Someone told me I looked well last Tuesday. My immediate response was to deflect. I said something about being tired, about not having slept enough, about the lighting in the room being generous. I dismantled the compliment with the efficiency of someone defusing a small bomb. It was only later, walking home, that I realized what I had done. Someone had offered me something kind, and I had refused to hold it.

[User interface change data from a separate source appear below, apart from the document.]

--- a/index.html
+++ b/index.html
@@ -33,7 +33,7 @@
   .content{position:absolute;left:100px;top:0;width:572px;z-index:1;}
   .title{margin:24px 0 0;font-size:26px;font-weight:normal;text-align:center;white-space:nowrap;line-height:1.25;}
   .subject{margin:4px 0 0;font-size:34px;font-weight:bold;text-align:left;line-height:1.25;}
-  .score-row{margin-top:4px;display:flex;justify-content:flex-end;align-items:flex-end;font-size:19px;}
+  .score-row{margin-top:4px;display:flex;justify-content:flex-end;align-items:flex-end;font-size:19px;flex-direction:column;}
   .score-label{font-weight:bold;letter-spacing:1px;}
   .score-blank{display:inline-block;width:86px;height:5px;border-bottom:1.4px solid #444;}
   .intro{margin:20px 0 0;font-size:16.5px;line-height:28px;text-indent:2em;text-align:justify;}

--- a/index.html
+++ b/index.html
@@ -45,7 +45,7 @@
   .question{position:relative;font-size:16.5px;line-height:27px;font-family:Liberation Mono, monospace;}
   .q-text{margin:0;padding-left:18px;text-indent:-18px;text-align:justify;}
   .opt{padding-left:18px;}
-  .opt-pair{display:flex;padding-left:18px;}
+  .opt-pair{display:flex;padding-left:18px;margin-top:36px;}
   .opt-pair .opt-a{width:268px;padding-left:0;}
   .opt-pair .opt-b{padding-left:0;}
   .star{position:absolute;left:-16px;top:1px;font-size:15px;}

This is not a small thing. It is a pattern so deep that I barely notice it happening. A friend offers to help carry groceries, and I say I am fine. A colleague says my work was good, and I list everything I would change. Someone asks how I am, genuinely, and I give them the edited version, the one that requires nothing from them. I have spent years learning to give: to be generous, to show up, to offer. But receiving, it turns out, is an entirely different muscle, and mine has atrophied.
Why We Deflect
There is a social script at work here. We are taught that receiving makes us vulnerable. To accept help is to admit need. To accept a compliment is to risk seeming vain. To accept care is to create a debt. Somewhere along the way, self-sufficiency became the highest virtue, and needing anything from anyone became a quiet form of failure.

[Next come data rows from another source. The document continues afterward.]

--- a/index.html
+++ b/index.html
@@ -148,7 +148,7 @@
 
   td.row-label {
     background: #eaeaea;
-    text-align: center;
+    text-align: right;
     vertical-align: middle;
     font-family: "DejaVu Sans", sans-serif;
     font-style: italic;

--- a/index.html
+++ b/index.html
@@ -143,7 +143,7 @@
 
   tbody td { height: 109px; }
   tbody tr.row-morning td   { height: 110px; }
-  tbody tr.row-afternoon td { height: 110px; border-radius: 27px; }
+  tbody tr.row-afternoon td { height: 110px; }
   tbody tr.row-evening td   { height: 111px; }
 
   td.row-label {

But there is something deeper beneath the script. For many of us, deflecting kindness is a form of control. When I refuse your help, I stay in charge of the situation. When I diminish your compliment, I keep the narrative about me in my own hands. Receiving requires surrender. It requires standing still while someone sees you, and trusting that what they see is not too much, or not enough, but simply you.

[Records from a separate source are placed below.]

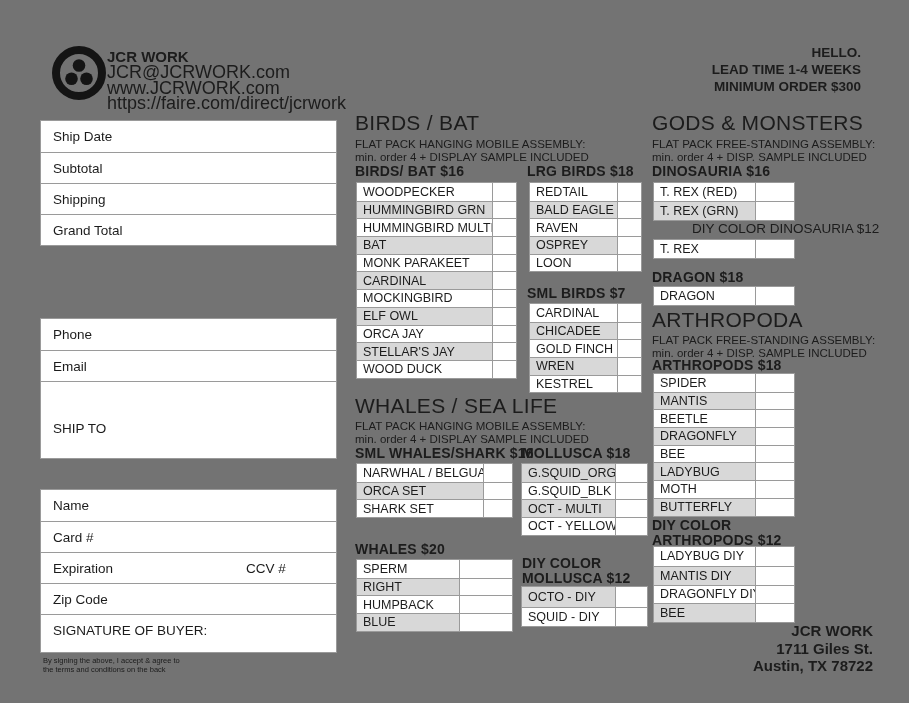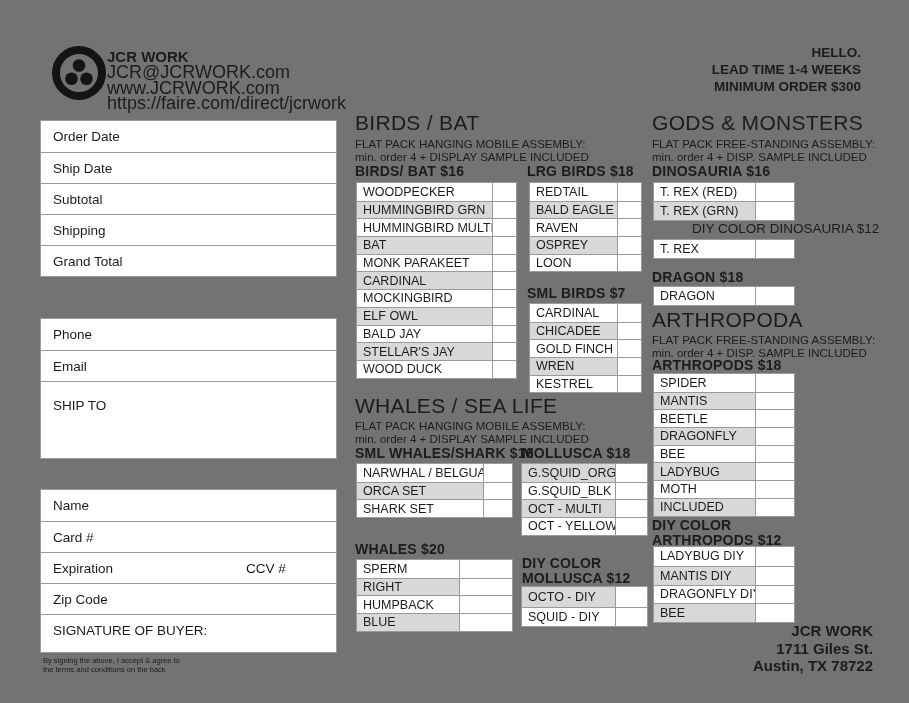--- a/index.html
+++ b/index.html
@@ -71,9 +71,6 @@
 
   <div class="formbox" style="top:120px">
     <div class="frow">
-        <span>Order Date</span>
-      </div>
-    <div class="frow">
         <span>Ship Date</span>
       </div>
     <div class="frow">

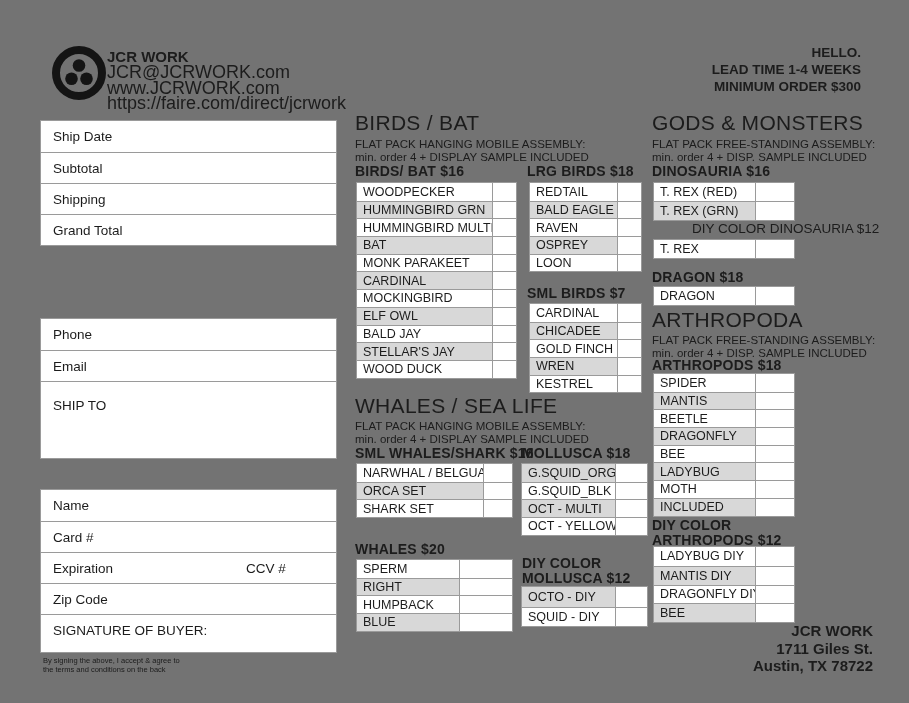--- a/index.html
+++ b/index.html
@@ -159,7 +159,7 @@
         <div class="pqty"></div>
       </div>
       <div class="prow">
-        <div class="pname">BALD JAY</div>
+        <div class="pname">ORCA JAY</div>
         <div class="pqty"></div>
       </div>
       <div class="prow shaded">

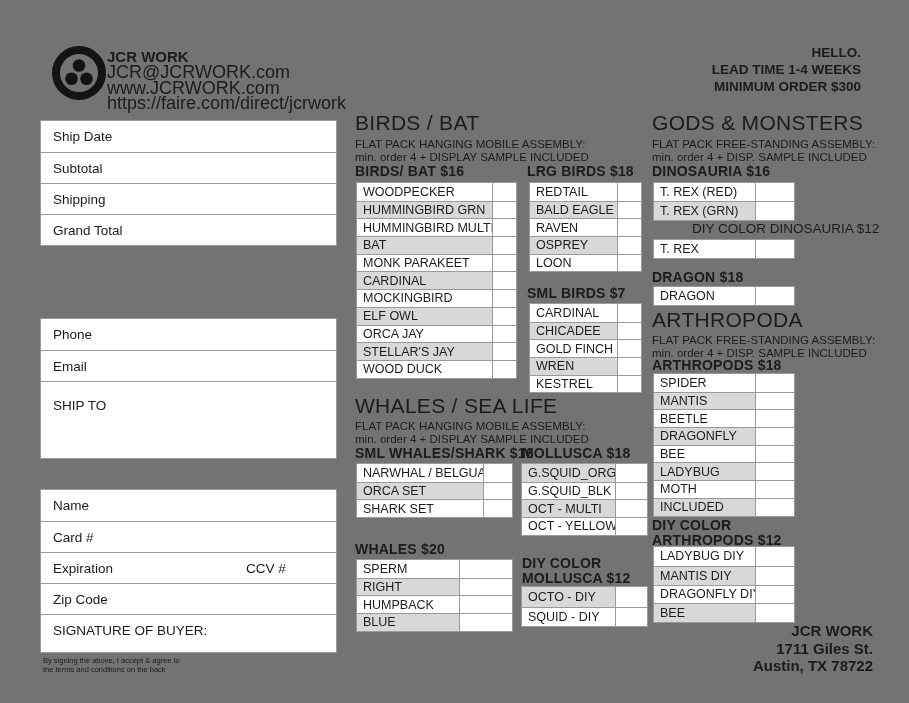--- a/index.html
+++ b/index.html
@@ -21,7 +21,7 @@
   .frow{height:31px;display:flex;align-items:center;padding-left:12px;
         font-size:13.5px;border-top:1px solid var(--bc);box-sizing:border-box;position:relative;}
   .frow:first-child{border-top:none;}
-  .frow.tall{height:77px;align-items:flex-start;padding-top:16px;}
+  .frow.tall{height:77px;align-items:center;padding-top:16px;}
   .frow.sig{height:38px;align-items:flex-start;padding-top:8px;}
   .ccv{position:absolute;left:205px;top:8px;}
   .terms{position:absolute;left:43px;top:656px;font-size:7.5px;line-height:9px;}

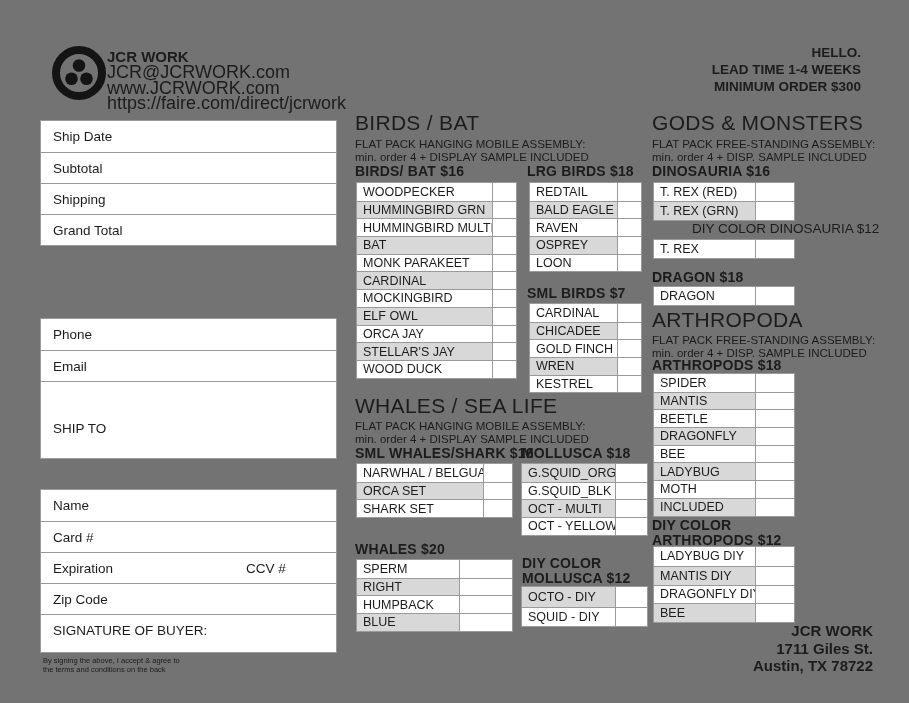--- a/index.html
+++ b/index.html
@@ -365,7 +365,7 @@
         <div class="pqty"></div>
       </div>
       <div class="prow shaded">
-        <div class="pname">INCLUDED</div>
+        <div class="pname">BUTTERFLY</div>
         <div class="pqty"></div>
       </div>
     </div>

The Neuroscience of Connection
Social neuroscience has shown that acts of giving and receiving both activate reward circuits in the brain, but they activate different ones. Giving engages the ventral striatum and produces a sense of agency and purpose. Receiving activates regions associated with social bonding and attachment. When we habitually refuse to receive, we are not just being polite. We are cutting ourselves off from one of the brain's primary mechanisms for connection.
Stephen Porges, the researcher behind polyvagal theory, has described how the feeling of being safely received by another person, of being held, seen, or cared for, activates the ventral vagal complex and signals safety to the nervous system. This is not metaphorical. It is physiological. When someone offers you kindness and you let it land, your body relaxes in a way that no amount of self-care can replicate. Some forms of nourishment can only come from outside yourself.
Receiving is not passivity. It is the courage to let someone else's kindness reach you without building a wall to stop it.
Small Practices
I have started practicing in small ways. When someone compliments me, I say thank you. Just that. No qualifier, no deflection, no reciprocal compliment offered as a reflex. The pause after thank you feels vast and exposed, like standing in an open field. But it is also where something real happens. The kindness arrives. It lands. I feel it.
When someone offers help, I have started saying yes more often, even when I could manage alone. Not because I need the help in every case, but because accepting it changes the shape of the relationship. It lets the other person give. It creates a circuit that runs both ways. I have noticed that the people in my life seem lighter when I let them contribute, as if my constant independence had been quietly burdening them too.
The next time someone offers you something kind, whether it is a word, a gesture, or a hand, try receiving it fully. Do not rush to reciprocate. Do not explain why you do not deserve it. Just let it arrive. Say thank you. Notice what happens in your body when you stop deflecting and simply allow yourself to be on the receiving end of someone's care. It may feel unfamiliar. That is how you know you need the practice.